China and the Association of Southeast Asian Nations (ASEAN) on Sunday inked a protocol on deepened cooperation on bilateral trade.
The protocol covers a wide range such as trade in goods, services, investment, economic and technological cooperation, and is a supplement to the original agreement of the ASEAN-China Free Trade Area (ACFTA), according to a statement by China's Ministry of Commerce.
China vowed to improve its services in construction engineering, securities, travel agencies and tourism operators, while the ASEAN members promised to further open their service sectors to China, including commerce, telecommunication, construction, education, environment, finance, tourism and transportation. Both sides agreed to further open their services, allow each other to establish solely-owned or joint-venture companies, and reduce regional restrictions.

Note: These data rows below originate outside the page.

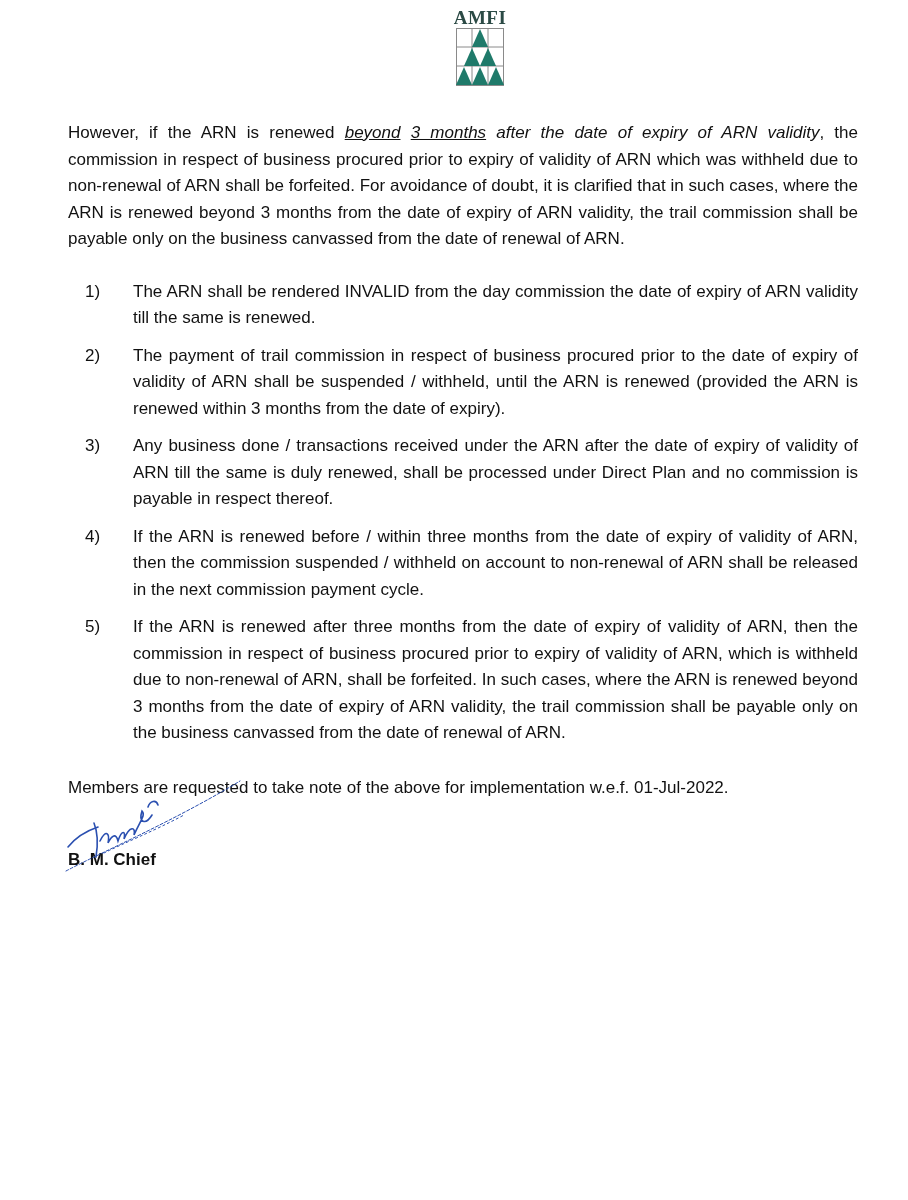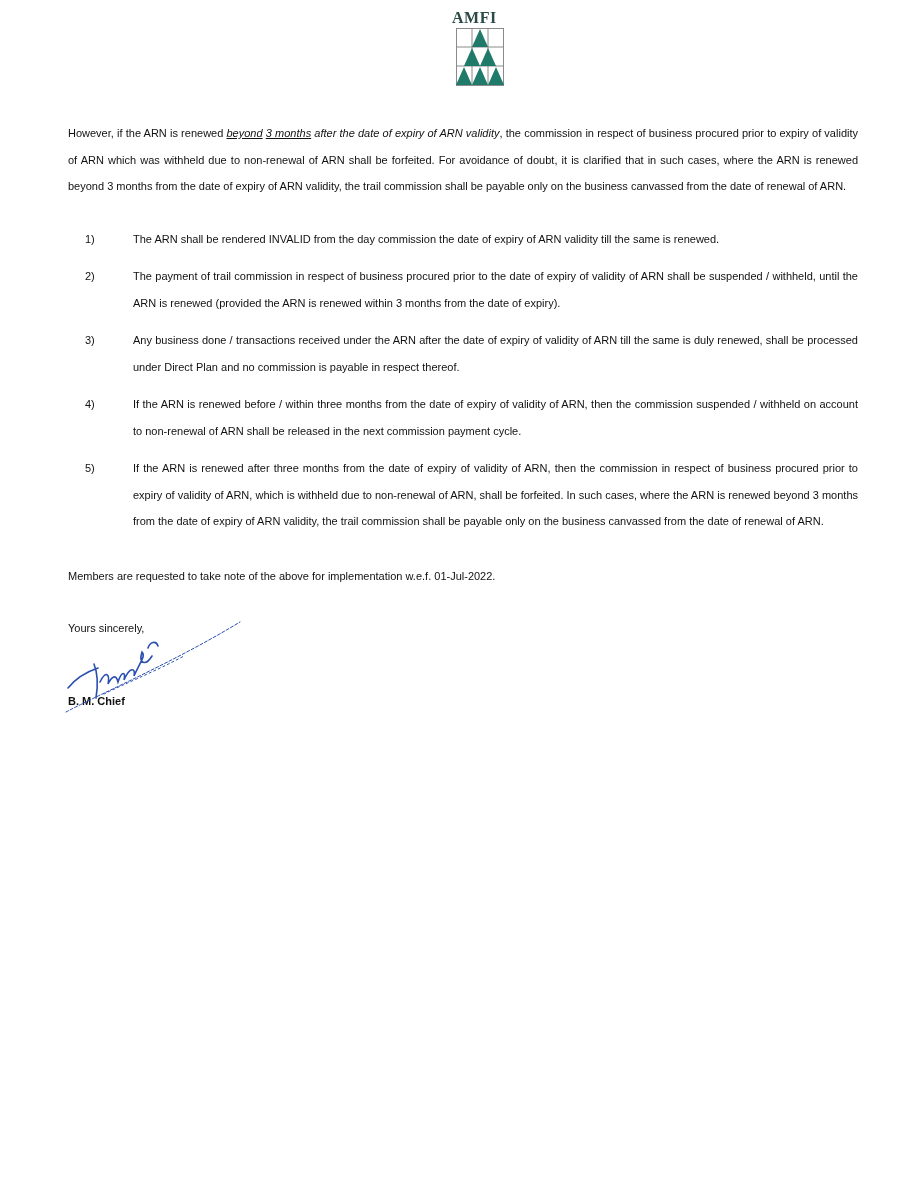--- a/index.html
+++ b/index.html
@@ -6,27 +6,27 @@
   body {
     width: 908px; height: 1200px; position: relative; overflow: hidden;
     font-family: "Liberation Sans", "DejaVu Sans", sans-serif;
     color: #111111;
   }
   .logo {
     position: absolute; left: 452px; top: 10px; width: 56px; height: 80px;
   }
   .logo-title {
     font-family: "Liberation Serif", "DejaVu Serif", serif;
-    font-weight: bold; font-size: 16px; color: #2b4a45;
-    letter-spacing: 0.5px; line-height: 16px;
+    font-weight: bold; font-size: 19px; color: #2b4a45;
+    text-align: center; letter-spacing: 0.5px; line-height: 16px;
   }
   .logo svg { display: block; margin: 2px auto 0; }
   .content {
     position: absolute; left: 68px; top: 120px; width: 790px;
-    font-size: 11px; line-height: 26.5px;
+    font-size: 17px; line-height: 26.5px;
   }
   p { margin: 0; }
   .justify { text-align: justify; }
   .para1 { margin-bottom: 26px; }
   .para2 { margin-bottom: 12px; }
   .ul-it { font-style: italic; text-decoration: underline; }
   .it { font-style: italic; }
   ol.items { list-style: none; margin: 0; padding: 0; }
   ol.items li {
     position: relative; padding-left: 65px; margin-bottom: 11px;
@@ -71,21 +71,20 @@
   <ol class="items">
     <li><span class="num">1)</span><span>The ARN shall be rendered INVALID from the day commission the date of expiry of ARN validity till the same is renewed.</span></li>
     <li><span class="num">2)</span><span>The payment of trail commission in respect of business procured prior to the date of expiry of validity of ARN shall be suspended / withheld, until the ARN is renewed (provided the ARN is renewed within 3 months from the date of expiry).</span></li>
     <li><span class="num">3)</span><span>Any business done / transactions received under the ARN after the date of expiry of validity of ARN till the same is duly renewed, shall be processed under Direct Plan and no commission is payable in respect thereof.</span></li>
     <li><span class="num">4)</span><span>If the ARN is renewed before / within three months from the date of expiry of validity of ARN, then the commission suspended / withheld on account to non-renewal of ARN shall be released in the next commission payment cycle.</span></li>
     <li><span class="num">5)</span><span>If the ARN is renewed after three months from the date of expiry of validity of ARN, then the commission in respect of business procured prior to expiry of validity of ARN, which is  withheld due to non-renewal of ARN, shall be forfeited. In such cases, where the ARN is renewed beyond 3 months from the date of expiry of ARN validity, the trail commission shall be payable only on the business canvassed from the date of renewal of ARN.</span></li>
   </ol>
 
   <p class="note">Members are requested to take note of the above for implementation w.e.f. 01-Jul-2022.</p>
 
-  <p class="sincerely">Yours sincerely,</p>
 
   <div class="sign-area">
     <svg class="signature" width="180" height="110" viewBox="0 0 180 110">
       <g fill="none" stroke="#2a4fb0" stroke-width="1.6" stroke-linecap="round">
         <path d="M4 76 C 12 66, 22 60, 34 56"></path>
         <path d="M30 52 C 34 62, 34 74, 32 86"></path>
         <path d="M36 70 C 42 58, 46 62, 44 72 C 48 64, 52 62, 54 70 C 58 58, 62 60, 60 68 C 66 54, 72 56, 70 64 C 76 50, 82 44, 78 40 C 74 52, 82 54, 88 44"></path>
         <path d="M84 36 C 86 30, 92 28, 94 34"></path>
         <path d="M2 100 C 40 80, 110 50, 176 10" stroke-dasharray="3 2" stroke-width="1"></path>
         <path d="M40 82 C 60 72, 90 60, 120 44" stroke-dasharray="2 3" stroke-width="1"></path>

The ACFTA is a free trade area between the 10 ASEAN member states and China, with its initial framework agreement signed in 2002 and the area fully completed in 2010. Bilateral trade volume surged nearly nine times from 54.8 billion U.S. dollars in 2002 to 480.4 billion in 2014, thanks to the preferential policies in the FTA. China is the ASEAN's largest trade partner, and ASEAN is China's third largest partner.
Mutual investment has added up to more than 150 billion U.S. dollars, the statement said. The two sides are targeting their bilateral trade at 1 trillion U.S. dollars by 2020. Chinese Premier Li Keqiang in 2013 called for an upgraded version of the ACFTA, pledging economic and trade cooperation of a greater scope and better quality.